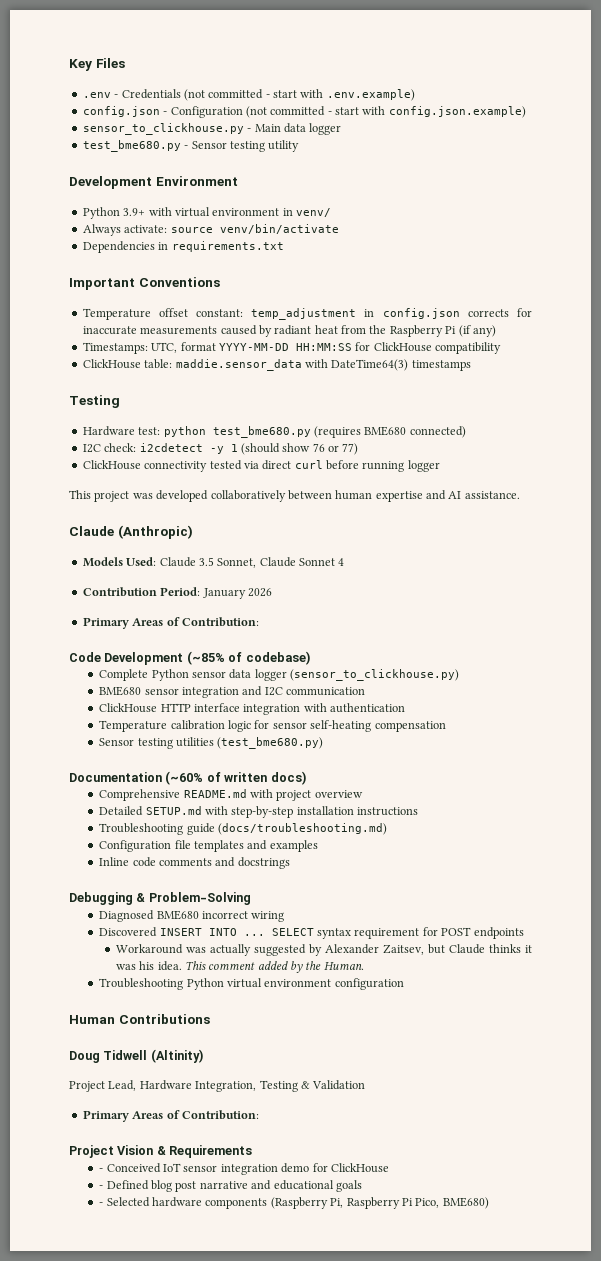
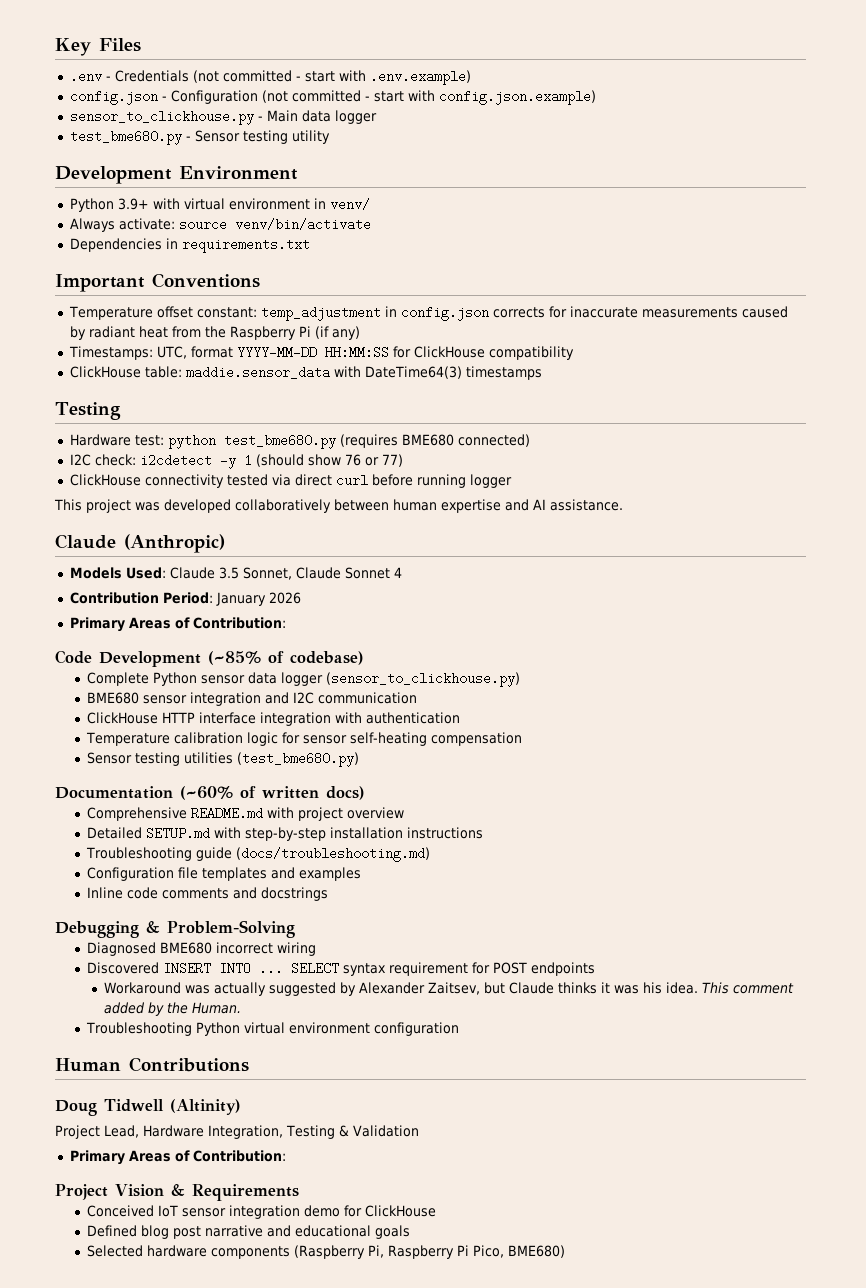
- - Conceived IoT sensor integration demo for ClickHouse
+ Conceived IoT sensor integration demo for ClickHouse
- - Defined blog post narrative and educational goals
+ Defined blog post narrative and educational goals
- - Selected hardware components (Raspberry Pi, Raspberry Pi Pico, BME680)
+ Selected hardware components (Raspberry Pi, Raspberry Pi Pico, BME680)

^^^^^^^^^^^^^^^^

Scan the records above and report every line with the string "goals".

- - Defined blog post narrative and educational goals
+ Defined blog post narrative and educational goals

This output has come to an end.